Monthly SummarySeptember 01, 2017
“Revisiting Unreasonable Effectiveness of Data in Deep Learning Era” [arXiv]
Trained ResNet-101 on JFT-300M dataset.
- A lot more data -> better model
- Models with more capacity capitalize better on the increase in data
Computationally, a dataset with 300 million images is infeasible for pretty much everybody. Even for Google, it took them 2 months to train 4 epochs using 50 K80 GPU’s.
That being said, they did beat SoTa on multiple tasks by around 2-3% despite the model not being fine-tuned so we can likely expect better results (given infinite computation power)… which is comforting in some sense. This at least proves that there is a lot of benefit to doing semi-supervised learning/transfer learning well.
“Who Said What: Modeling Individual Labelers Improves Classification” [arXiv]
With medical datasets, the label is noisy so the collectors may solicit opinions from multiple experts. The common approach to use a dataset structured like this is to assume that ground truth is the average of all expert opinions. The authors argue that this throws away alot of data, instead of aiming to model the average of all opinions, it’s much better to model each expert individually and average the opinions of that. This makes sense on an intuitive level because now the model can account for experts that only see certain distributions of data, individual biases etc.
- Modelling each labeller and then taking some sort of weighted average of all modeled labellers to get the final binary loss is much better than the standard approach of using the average label in a binary loss model.

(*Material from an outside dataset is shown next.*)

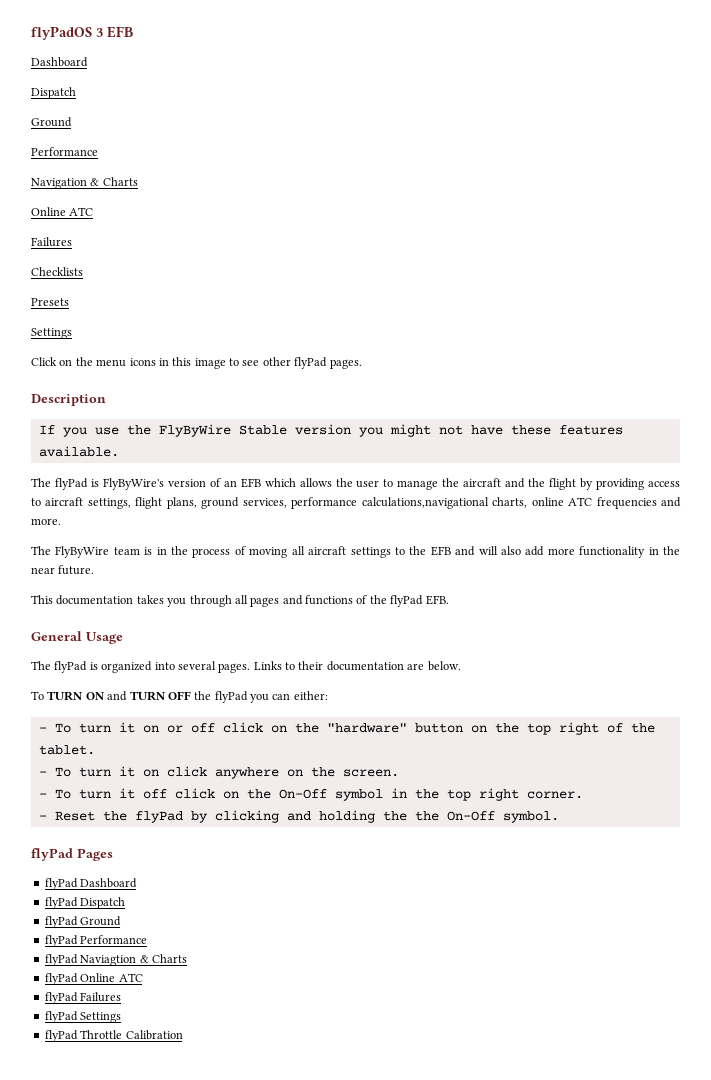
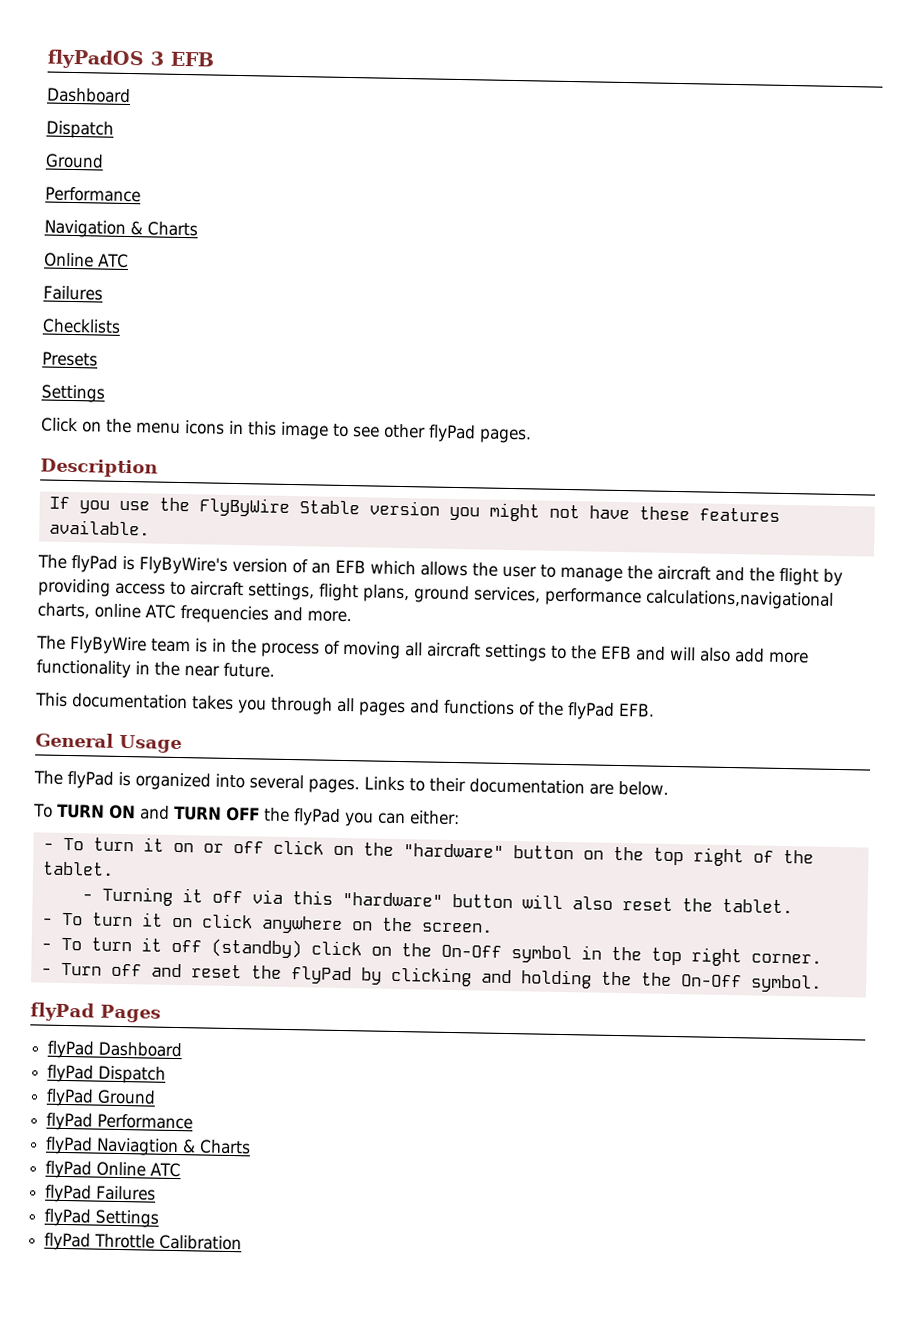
+ - Turning it off via this "hardware" button will also reset the tablet.
- - To turn it off click on the On-Off symbol in the top right corner.
+ - To turn it off (standby) click on the On-Off symbol in the top right corner.
- - Reset the flyPad by clicking and holding the the On-Off symbol.
+ - Turn off and reset the flyPad by clicking and holding the the On-Off symbol.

This paper reminded me of a point in one of Andrew Ng’s talks in which he was talking about how the performance of machine learning models generally tapered off after beating human-level performance. One part of the problem stems from the supervised approach which uses labels (which naturally have some error in them) as the ground truth.
“Towards a Deeper Understanding of Training Quantized Neural Networks” [pdf]

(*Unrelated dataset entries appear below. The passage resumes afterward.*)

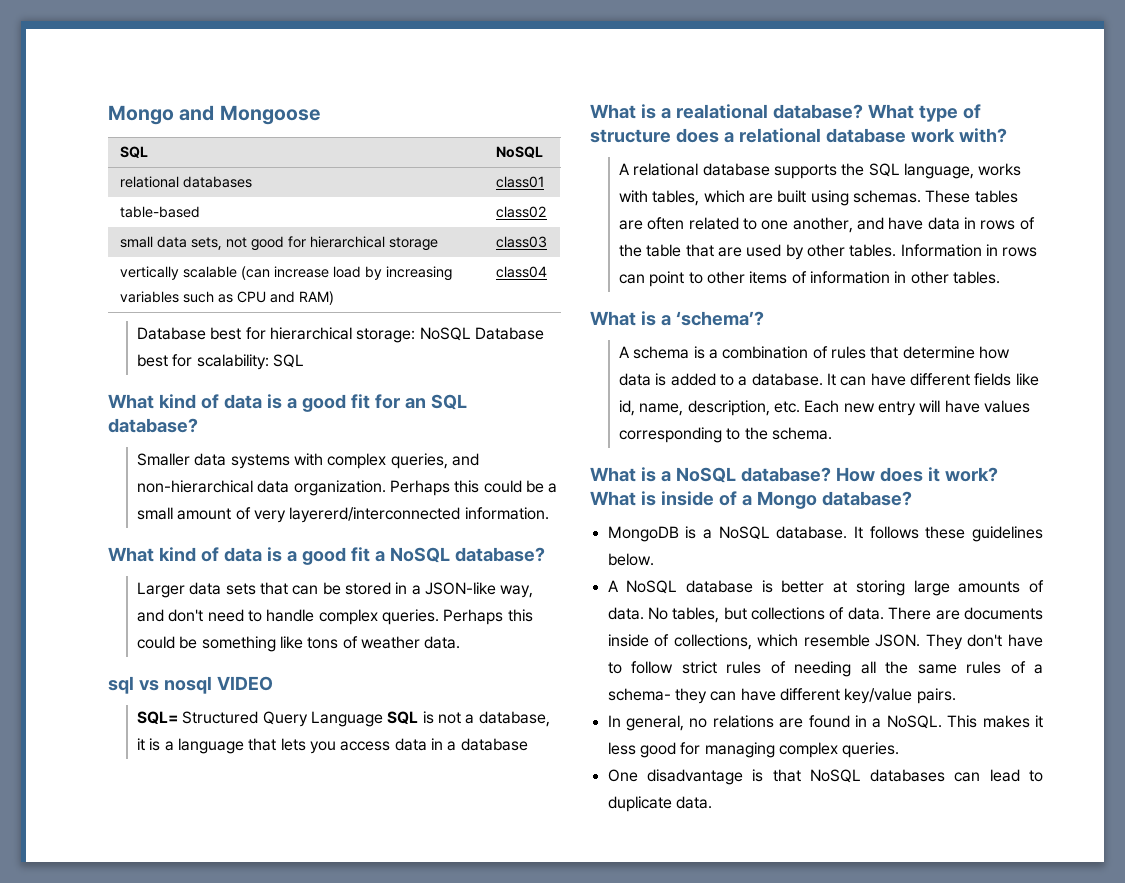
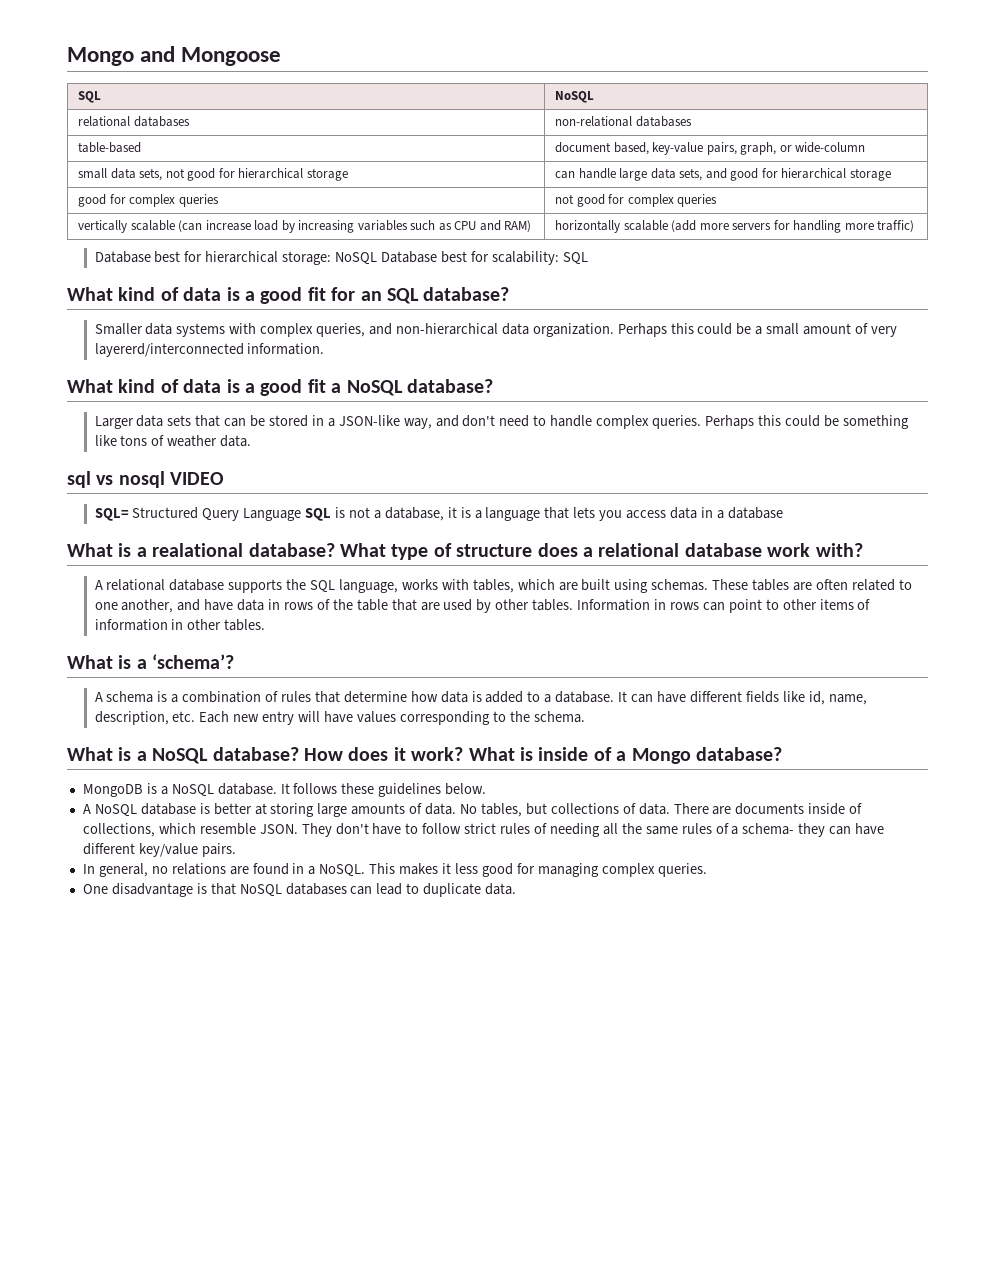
- relational databases | class01
+ relational databases | non-relational databases
- table-based | class02
+ table-based | document based, key-value pairs, graph, or wide-column
- small data sets, not good for hierarchical storage | class03
+ small data sets, not good for hierarchical storage | can handle large data sets, and good for hierarchical storage
+ good for complex queries | not good for complex queries
- vertically scalable (can increase load by increasing variables such as CPU and RAM) | class04
+ vertically scalable (can increase load by increasing variables such as CPU and RAM) | horizontally scalable (add more servers for handling more traffic)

Some background: Quantized neural networks are neural networks with low precision parameters. An example of coarsely quantized weights are weights constrained to binary values. This results in reduced memory usage and the use of bit-wise operations rather than arithmetic operations (making things a heck of a lot faster). The main hope for quantized neural networks is to make everything faster without increasing the loss too much. Intuitively, this should be possible since there are usually multiple parameter configurations that can approximate the distribution of the training data. If we just traverse the manifold, it should be possible to find a nearby set of parameters that are restricted to a more efficient data type right?
This paper explores the difference between quantized neural networks and standard ones, noting that parameters need to be high precision to exploit an annealing property.
Some problems with low-precision parameters:
- With rounding techniques, if the weight updates are very small, they might get rounded to 0.
- Results in the area are largely experimental, not much theory on whats going on under the hood.
Found as one of the submissions to the ICML 2017 workshop Principled Approaches to Deep Learning
“Unsupervised Learning in LSTM Recurrent Neural Networks” [pdf]
An LSTM network for unsupervised learning. Main difference from the standard LSTM RNN is that they change the objective function. They use two previously introduced information-theoretic objectives: 1) Binary Information Gain Optimization 2) Nonparametric Entropy Optimization. I’m still trying to understand it so check out Schraudolph’s dissertation which introduced the ideas (I think).
Pretty neat that they didn’t have to introduce any new architectural elements to adjust for the lack of labels.